Cholesterol depletion by lovastatin impairs lateral mobility of mPanx1-GFP. (A) Fluorescence micrographs of N2a cells transiently transfected with mPanx1-GFP showing FRAP results before and after FRAP in normal medium and (B) after 12 h treatment with 5 µM lovastatin. Bars: 10 μm; insets in each panel are higher magnification of FRAP area (3×). (C) FRAP recovery curves obtained after treatment with 1, 5, and 20 µM lovastatin. (D) Normalized FRAP recovery at 15, 30, and 60 s after photobleach. p values obtained from ANOVA followed by Dunnett’s test. Each curve represents the average from 7 to 10 cells. Data collected over four independent repeats. Error bars are SEM. * p < 0.05, ** p < 0.01, *** p < 0.001.

Figure 7

Panx1 channels mediate dye uptake in cholesterol-depleted cell plasma membrane of N2a cells. (A) Representative photomicrographs of mPanx1 transfected and Panx1-null. (C) N2a cells showing EthBr uptake after MβCD and lovastatin with and without 100 µM BzATP treatment.

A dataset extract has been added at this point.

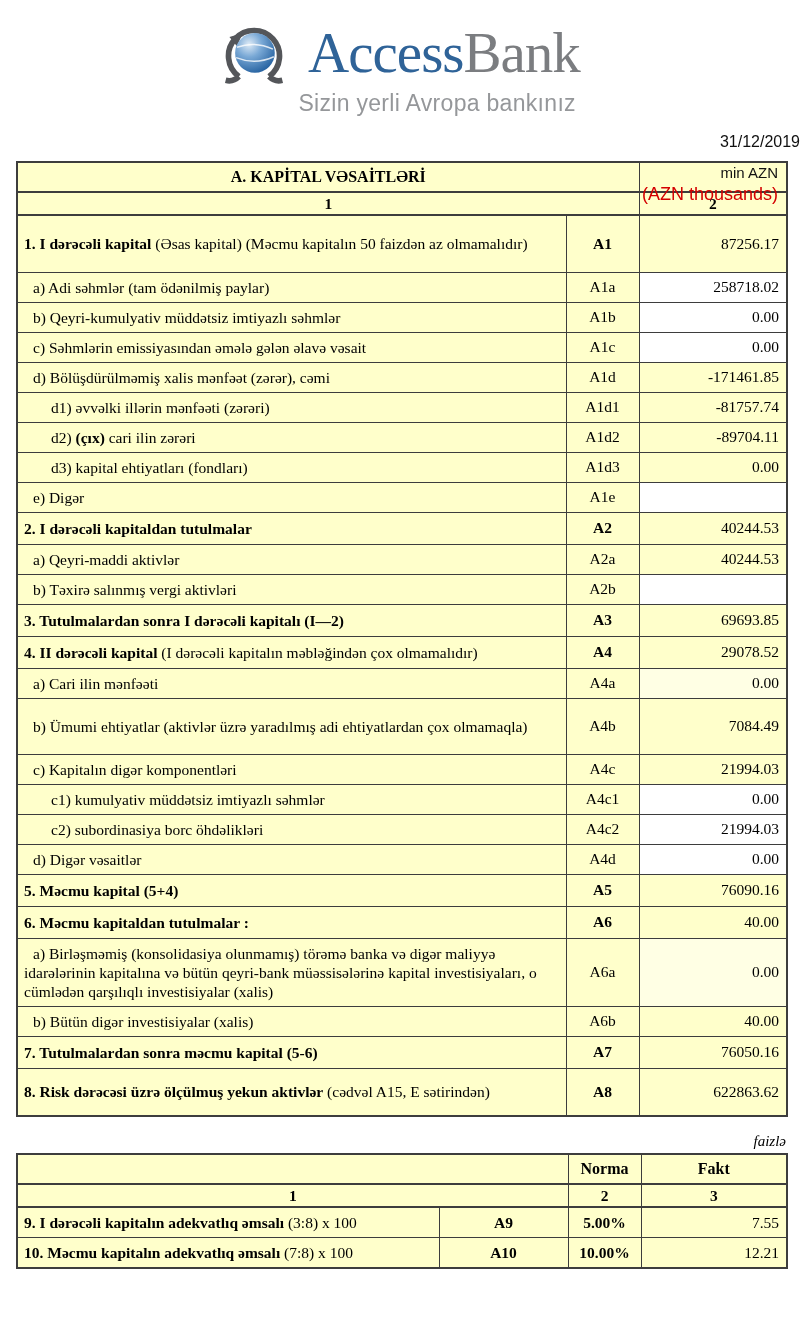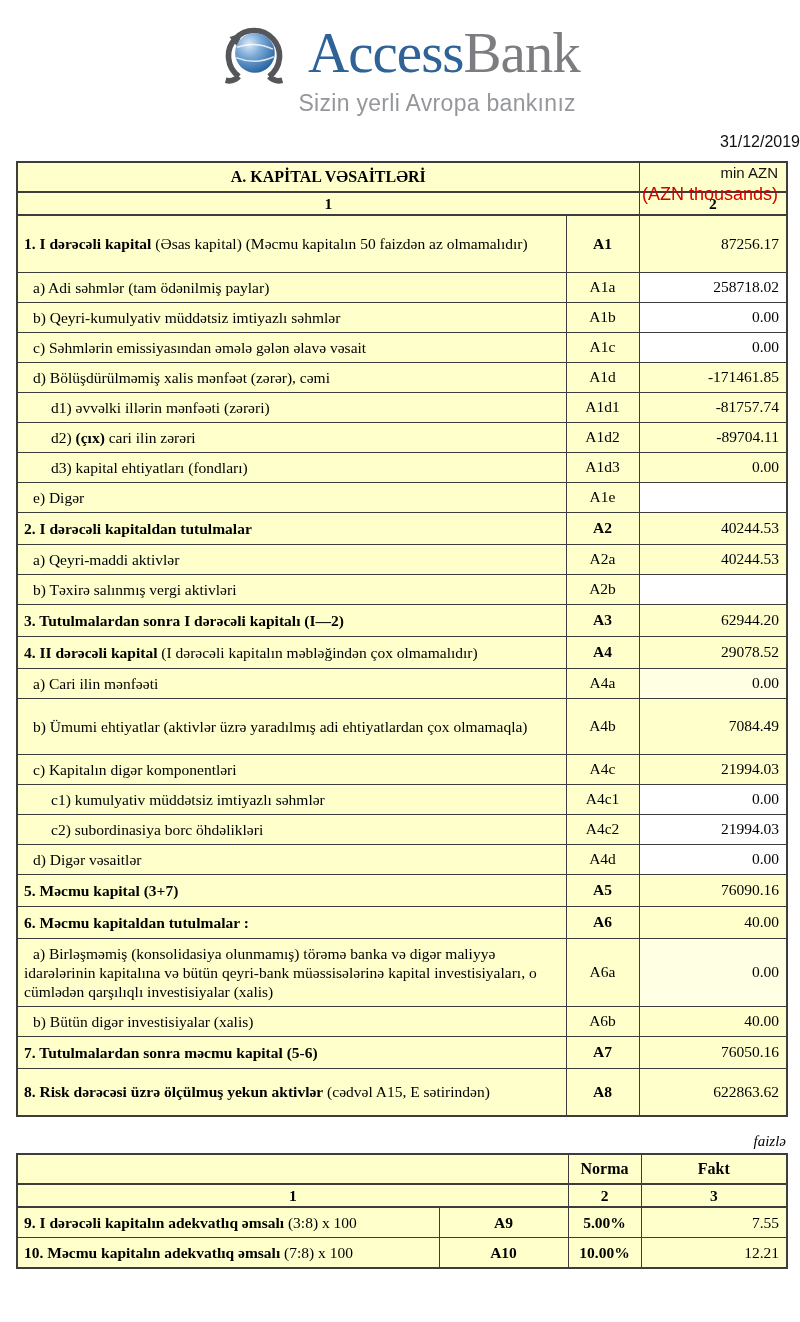"62944.20" td.val { text: 62944.20 -> 69693.85 }
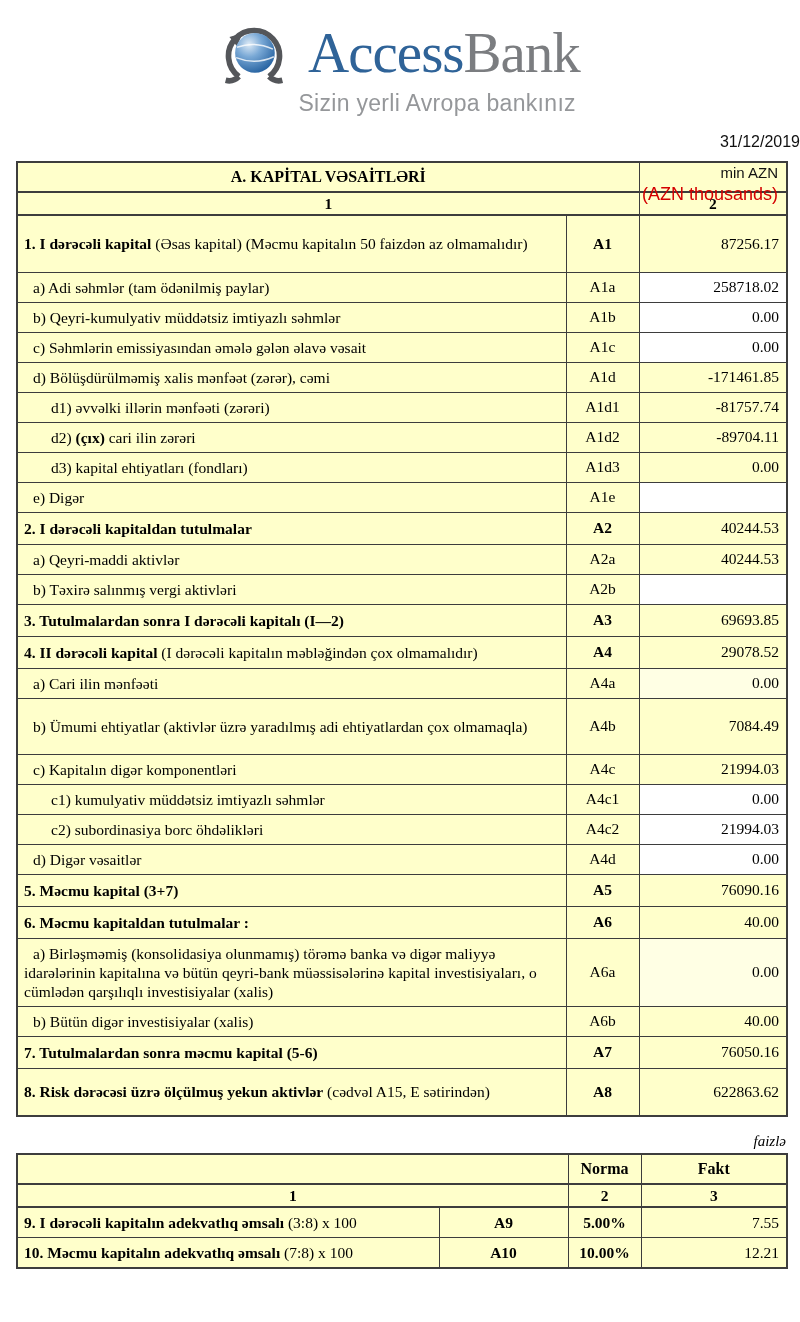"5. Məcmu kapital (3+7)" span.bseg { text: 3+7 -> 5+4 }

Scale bar: 100 µm. (B,D) Mean ± SEM values of the relative EthBr fluorescence intensity. Values were normalized to those obtained under control conditions. Each point on the graphs represents the mean values of relative EthBr fluorescence changes recorded from all cells present in a field of view obtained from 3–5 independent experiments. p values obtained from ANOVA followed by Dunnett’s test. * p < 0.05, ** p < 0.01, *** p < 0.001.

Figure 8

Cholesterol depletion enhances dye uptake through Panx1 channels in astrocytes. (A) Fluorescence micrographs of intracellular EthBr in normal conditions (CTRL) and after treatment with MβCD, BzATP, or with both drugs. Scale bar: 100 µm. (B) EthBr uptake in Panx1-null astrocytes induced by MβCD with and without BzATP. Scale bar: 100 µm. (C) Histograms showing relative EthBr uptake compared to controls for treatment with MβCD alone or together with BzATP. (D) Mean ± SEM values of the relative EthBr fluorescence intensity obtained from Panx1-null astrocytes after MβCD, 100 µM BzATP, and MβCD with BzATP treatment. Values were normalized to those obtained under control conditions. In (C,D), each bar on the graphs represents mean value of relative EthBr fluorescence changes recorded from all cells present in a field of view obtained from 3–5 independent experiments. p values obtained from ANOVA test followed by Dunnett’s test. *** p < 0.001, **** p < 0.0001.

Figure 9

Human Panx1 conductance is activated by cholesterol depletion. (A,B) Electrophysiological recordings obtained from N2a cells expressing hPanx1 subjected to treatment with 5 mM MβCD (A,D) and 5 µM lovastatin (B,E). Note that N2a hPanx-1 transfected cells responded to cholesterol depletion with increased current amplitudes (red and green curves, in A and B, respectively) in response to 5.5 s-long voltage ramps from −60 to +80 mV compared to untreated cells, CTRL (black curves). Mean ± SEM values of the fold changes in peak conductance induced by 5 mM MβCD and 10 µM lovastatin obtained for N2a hPanx1 transfected cells are shown in parts (C,D), respectively. p values were obtained using Mann–Whitney tests. n = 10–11 cells. ** p < 0.01, *** p < 0.001. Traces in (C) and quantification in (F) correspond to recordings obtained from the Panx1null cells with and without MβCD treatment.

Figure 10

Panx1 channels mediate ATP release from cultured cholesterol depleted astrocytes. Histograms showing the ATP release from cultured Panx1^f/f and Panx1-null astrocytes induced by cholesterol depletion with 5 mM MβCD (A,B) and 10 µM lovastatin (C,D). Bar histogram of the mean ± SEM values of ATP release from cultured Panx1^f/f and Panx1 null astrocytes induced by cholesterol depletion. p values were obtained using Mann–Whitney tests. Data are from 2–3 independent experiments. * p < 0.05, ** p < 0.01.